Stuart Hall Library
Ghost 2014 (detail) - Alke Schmidt
An audio recording of the event is available at the bottom of the page
The earliest story is that of the violent campaign by English weavers against imported Indian cotton in the early 18th century, when gangs attacked women wearing patterned cotton gowns or petticoats. Elsewhere, classic Morris prints have been subverted to remind us how Morris & Co, through its supply chain, was linked to the cotton mills of 19th century Lancashire. Recent events explored by Schmidt include the collapse of the Rana Plaza factory building, which killed 1,138 Bangladeshi garment workers.
Alke Schmidt’s show was commissioned by the William Morris Gallery, toured to Cromford Mills and will open at the People’s History Museum next year. Each piece incorporates a different fabric, chosen for its association with the story being told and used as a canvas, sculptural medium or object in itself. Schmidt deliberately cultivates the tension between the works’ provocative subject matter and their delicate, often decorative, appearance. Rather than presenting a definitive political statement, she invites us to consider the contradictions and ambiguities of a trade that spans centuries and every part of the globe.

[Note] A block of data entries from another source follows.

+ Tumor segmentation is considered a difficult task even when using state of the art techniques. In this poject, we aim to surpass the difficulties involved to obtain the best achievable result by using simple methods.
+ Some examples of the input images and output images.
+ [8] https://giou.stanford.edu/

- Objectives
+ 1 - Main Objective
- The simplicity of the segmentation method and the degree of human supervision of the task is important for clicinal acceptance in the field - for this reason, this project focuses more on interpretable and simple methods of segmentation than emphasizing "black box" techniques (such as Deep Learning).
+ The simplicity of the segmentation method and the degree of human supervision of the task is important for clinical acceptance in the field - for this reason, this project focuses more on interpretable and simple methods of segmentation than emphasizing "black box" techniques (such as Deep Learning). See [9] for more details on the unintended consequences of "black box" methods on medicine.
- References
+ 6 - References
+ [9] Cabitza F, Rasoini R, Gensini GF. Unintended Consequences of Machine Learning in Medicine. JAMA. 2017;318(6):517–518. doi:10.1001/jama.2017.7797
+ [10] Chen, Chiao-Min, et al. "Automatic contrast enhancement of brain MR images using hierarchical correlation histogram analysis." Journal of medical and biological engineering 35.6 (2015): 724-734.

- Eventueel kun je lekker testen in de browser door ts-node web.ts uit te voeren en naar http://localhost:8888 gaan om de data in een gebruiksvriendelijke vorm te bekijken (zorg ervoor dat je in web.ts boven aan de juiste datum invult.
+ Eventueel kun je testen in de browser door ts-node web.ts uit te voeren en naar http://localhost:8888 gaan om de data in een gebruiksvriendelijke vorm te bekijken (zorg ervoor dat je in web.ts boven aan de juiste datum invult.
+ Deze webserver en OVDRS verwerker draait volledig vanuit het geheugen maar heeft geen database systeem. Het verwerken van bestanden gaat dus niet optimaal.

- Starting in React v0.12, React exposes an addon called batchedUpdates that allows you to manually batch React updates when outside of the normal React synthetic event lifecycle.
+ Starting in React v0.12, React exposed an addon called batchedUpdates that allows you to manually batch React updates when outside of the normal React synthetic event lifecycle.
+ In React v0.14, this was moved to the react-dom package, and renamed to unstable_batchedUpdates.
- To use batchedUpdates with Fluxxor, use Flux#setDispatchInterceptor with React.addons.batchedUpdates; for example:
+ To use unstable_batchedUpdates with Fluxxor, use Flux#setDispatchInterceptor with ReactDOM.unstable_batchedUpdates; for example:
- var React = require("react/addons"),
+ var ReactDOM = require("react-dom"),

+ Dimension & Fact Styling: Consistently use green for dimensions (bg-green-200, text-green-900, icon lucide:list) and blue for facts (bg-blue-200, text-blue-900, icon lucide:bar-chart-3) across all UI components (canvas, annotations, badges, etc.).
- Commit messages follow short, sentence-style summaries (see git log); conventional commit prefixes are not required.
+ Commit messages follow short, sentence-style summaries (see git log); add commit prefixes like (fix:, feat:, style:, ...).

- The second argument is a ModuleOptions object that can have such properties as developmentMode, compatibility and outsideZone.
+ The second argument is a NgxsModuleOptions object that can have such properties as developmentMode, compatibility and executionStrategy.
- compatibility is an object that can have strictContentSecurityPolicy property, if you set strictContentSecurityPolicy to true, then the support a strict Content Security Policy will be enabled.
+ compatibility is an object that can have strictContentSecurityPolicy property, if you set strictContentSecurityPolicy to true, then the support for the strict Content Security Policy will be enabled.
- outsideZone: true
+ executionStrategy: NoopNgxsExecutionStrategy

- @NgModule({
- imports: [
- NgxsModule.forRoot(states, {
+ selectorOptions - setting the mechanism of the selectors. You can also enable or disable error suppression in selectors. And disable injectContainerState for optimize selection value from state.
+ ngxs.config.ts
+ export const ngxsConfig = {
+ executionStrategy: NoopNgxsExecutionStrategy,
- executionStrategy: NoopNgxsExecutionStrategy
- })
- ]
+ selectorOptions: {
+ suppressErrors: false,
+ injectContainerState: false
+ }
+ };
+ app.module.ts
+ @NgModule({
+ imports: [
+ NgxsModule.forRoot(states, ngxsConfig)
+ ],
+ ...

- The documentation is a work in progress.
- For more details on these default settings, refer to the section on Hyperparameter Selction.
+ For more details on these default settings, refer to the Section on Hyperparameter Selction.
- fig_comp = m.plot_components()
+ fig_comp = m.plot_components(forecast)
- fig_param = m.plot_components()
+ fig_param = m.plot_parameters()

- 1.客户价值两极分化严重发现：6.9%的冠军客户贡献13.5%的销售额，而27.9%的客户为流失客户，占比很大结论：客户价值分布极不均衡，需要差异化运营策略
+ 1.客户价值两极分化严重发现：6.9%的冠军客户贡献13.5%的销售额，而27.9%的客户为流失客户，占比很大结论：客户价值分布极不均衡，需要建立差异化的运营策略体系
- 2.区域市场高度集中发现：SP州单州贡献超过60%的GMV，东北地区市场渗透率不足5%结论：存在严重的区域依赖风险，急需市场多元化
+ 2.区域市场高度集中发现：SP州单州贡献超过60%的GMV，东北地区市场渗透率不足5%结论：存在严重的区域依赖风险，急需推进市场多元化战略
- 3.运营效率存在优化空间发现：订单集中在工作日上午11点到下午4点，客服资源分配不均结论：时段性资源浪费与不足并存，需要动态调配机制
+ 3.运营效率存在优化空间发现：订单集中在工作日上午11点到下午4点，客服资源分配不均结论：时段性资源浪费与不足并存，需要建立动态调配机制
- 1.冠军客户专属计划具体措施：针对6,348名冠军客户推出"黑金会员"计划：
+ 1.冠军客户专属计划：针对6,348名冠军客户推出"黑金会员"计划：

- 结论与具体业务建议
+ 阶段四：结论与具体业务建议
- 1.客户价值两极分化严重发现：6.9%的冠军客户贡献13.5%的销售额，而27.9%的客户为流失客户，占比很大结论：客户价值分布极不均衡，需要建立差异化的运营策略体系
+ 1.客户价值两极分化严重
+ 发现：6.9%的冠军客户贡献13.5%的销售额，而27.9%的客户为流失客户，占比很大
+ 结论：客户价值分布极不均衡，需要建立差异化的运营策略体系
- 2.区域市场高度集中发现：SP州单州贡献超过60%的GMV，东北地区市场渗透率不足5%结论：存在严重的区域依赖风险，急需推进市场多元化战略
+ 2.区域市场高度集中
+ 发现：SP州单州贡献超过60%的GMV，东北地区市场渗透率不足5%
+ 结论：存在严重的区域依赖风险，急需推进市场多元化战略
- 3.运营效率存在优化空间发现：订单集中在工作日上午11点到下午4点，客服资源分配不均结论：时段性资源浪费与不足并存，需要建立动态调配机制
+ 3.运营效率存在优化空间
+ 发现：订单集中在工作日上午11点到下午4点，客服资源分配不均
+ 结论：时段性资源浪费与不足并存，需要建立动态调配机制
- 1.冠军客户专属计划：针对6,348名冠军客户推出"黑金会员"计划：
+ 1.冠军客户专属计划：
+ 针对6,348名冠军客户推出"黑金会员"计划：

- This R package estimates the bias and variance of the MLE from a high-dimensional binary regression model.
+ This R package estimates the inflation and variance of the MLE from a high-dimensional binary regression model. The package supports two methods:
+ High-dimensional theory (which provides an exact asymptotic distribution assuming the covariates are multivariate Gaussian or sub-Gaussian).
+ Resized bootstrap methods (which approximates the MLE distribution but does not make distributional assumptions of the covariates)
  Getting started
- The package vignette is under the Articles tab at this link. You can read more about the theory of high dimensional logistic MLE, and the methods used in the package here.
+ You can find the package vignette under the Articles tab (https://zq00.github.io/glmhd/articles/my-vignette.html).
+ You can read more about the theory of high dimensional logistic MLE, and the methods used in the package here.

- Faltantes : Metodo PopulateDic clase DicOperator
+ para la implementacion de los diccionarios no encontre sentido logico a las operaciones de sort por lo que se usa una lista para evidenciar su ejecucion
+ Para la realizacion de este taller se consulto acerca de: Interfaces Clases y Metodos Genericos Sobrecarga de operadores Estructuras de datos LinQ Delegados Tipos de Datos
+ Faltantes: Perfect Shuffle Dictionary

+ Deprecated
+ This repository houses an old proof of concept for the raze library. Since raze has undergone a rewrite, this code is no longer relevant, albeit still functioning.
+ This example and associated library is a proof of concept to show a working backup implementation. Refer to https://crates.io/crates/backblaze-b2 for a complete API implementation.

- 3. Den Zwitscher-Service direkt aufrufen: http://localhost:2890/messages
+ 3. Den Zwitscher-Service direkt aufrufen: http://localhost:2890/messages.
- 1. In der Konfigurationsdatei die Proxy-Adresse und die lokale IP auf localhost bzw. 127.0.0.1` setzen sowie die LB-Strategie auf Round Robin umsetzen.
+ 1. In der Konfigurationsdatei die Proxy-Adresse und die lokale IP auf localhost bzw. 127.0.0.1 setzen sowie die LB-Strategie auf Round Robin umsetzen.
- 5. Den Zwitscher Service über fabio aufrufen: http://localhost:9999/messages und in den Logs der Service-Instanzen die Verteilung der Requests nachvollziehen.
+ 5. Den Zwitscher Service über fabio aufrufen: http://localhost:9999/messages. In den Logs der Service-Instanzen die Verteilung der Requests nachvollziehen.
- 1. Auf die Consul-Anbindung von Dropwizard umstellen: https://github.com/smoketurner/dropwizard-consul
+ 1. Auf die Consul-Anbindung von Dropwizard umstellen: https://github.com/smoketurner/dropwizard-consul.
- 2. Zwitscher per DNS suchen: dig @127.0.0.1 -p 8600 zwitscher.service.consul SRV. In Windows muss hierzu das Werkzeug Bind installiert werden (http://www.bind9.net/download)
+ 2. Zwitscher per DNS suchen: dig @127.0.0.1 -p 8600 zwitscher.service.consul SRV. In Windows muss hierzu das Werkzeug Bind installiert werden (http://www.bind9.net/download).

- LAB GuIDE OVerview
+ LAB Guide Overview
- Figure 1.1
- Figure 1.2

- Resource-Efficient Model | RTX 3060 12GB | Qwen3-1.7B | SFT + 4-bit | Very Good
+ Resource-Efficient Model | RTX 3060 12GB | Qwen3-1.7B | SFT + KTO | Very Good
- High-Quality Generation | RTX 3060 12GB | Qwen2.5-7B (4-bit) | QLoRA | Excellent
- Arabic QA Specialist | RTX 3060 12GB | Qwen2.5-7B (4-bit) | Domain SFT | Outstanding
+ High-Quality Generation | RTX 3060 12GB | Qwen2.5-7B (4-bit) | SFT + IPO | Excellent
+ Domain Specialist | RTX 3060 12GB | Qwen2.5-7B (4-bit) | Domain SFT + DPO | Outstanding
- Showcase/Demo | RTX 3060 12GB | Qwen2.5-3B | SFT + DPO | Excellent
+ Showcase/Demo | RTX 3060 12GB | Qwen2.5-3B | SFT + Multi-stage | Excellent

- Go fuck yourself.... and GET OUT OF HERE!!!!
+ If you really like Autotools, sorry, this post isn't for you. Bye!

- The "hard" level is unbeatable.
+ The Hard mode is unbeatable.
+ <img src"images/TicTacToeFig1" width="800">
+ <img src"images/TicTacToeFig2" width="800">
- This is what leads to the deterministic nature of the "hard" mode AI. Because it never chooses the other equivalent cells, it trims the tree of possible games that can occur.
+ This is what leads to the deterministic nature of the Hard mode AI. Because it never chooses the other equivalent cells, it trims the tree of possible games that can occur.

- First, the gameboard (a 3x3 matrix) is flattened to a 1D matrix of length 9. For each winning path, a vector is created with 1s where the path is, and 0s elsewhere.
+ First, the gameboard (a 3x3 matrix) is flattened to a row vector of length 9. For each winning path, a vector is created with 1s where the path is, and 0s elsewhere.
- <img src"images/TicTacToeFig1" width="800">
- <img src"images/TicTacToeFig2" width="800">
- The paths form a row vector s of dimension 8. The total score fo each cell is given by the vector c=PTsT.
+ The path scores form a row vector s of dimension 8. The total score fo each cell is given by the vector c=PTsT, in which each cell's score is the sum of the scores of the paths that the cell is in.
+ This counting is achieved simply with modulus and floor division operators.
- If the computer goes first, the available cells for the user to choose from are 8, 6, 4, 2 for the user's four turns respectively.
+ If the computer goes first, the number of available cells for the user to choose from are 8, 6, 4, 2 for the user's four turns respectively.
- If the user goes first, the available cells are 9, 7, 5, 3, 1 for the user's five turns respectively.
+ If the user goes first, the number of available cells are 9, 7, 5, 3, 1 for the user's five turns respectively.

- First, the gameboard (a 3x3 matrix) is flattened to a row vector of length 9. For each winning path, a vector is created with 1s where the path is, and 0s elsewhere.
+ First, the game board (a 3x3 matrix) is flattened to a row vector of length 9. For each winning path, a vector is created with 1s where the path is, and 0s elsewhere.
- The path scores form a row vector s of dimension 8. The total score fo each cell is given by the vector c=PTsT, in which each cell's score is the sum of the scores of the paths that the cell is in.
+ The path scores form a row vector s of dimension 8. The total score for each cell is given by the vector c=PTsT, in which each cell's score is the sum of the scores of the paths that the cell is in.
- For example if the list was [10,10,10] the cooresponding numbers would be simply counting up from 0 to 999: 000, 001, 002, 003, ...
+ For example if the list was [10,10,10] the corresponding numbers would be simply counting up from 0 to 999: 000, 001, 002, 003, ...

Alke will share some of the research which inspired the artworks and Anna will talk about the show and the gallery’s work with contemporary artists including Lucille Junkere’s residency All Blues which explored the complex and often painful history of natural indigo dye; and the touring show Social Fabric, an exhibition of east and south African printed textiles that includes work by contemporary artist Lawrence Lemaoana and fashion designer Christine Mhando. The talk would also touch on the Gallery’s plans to collaborate with partners in India to explore William Morris’s interest in Indian textile traditions.
Anna Mason: Curator and manager of the William Morris Gallery in Walthamstow, London, Anna initiated the contemporary art programme at the Gallery in 2012. The Gallery is housed the childhood home of the radical Victorian designer and activist William Morris. The internationally-renowned collection includes designs, textiles, stained glass, furniture, ceramics and manuscripts.
Alke Schmidt: London-based visual artist with over 12 years experience of exhibiting in the UK and internationally. Her art practice is an ongoing exploration of the subversive potential of art’s aesthetic dimension. Fusing the roles of the artist as maker and critical citizen, she aims to use the aesthetic qualities of my works to challenge social and environmental injustices.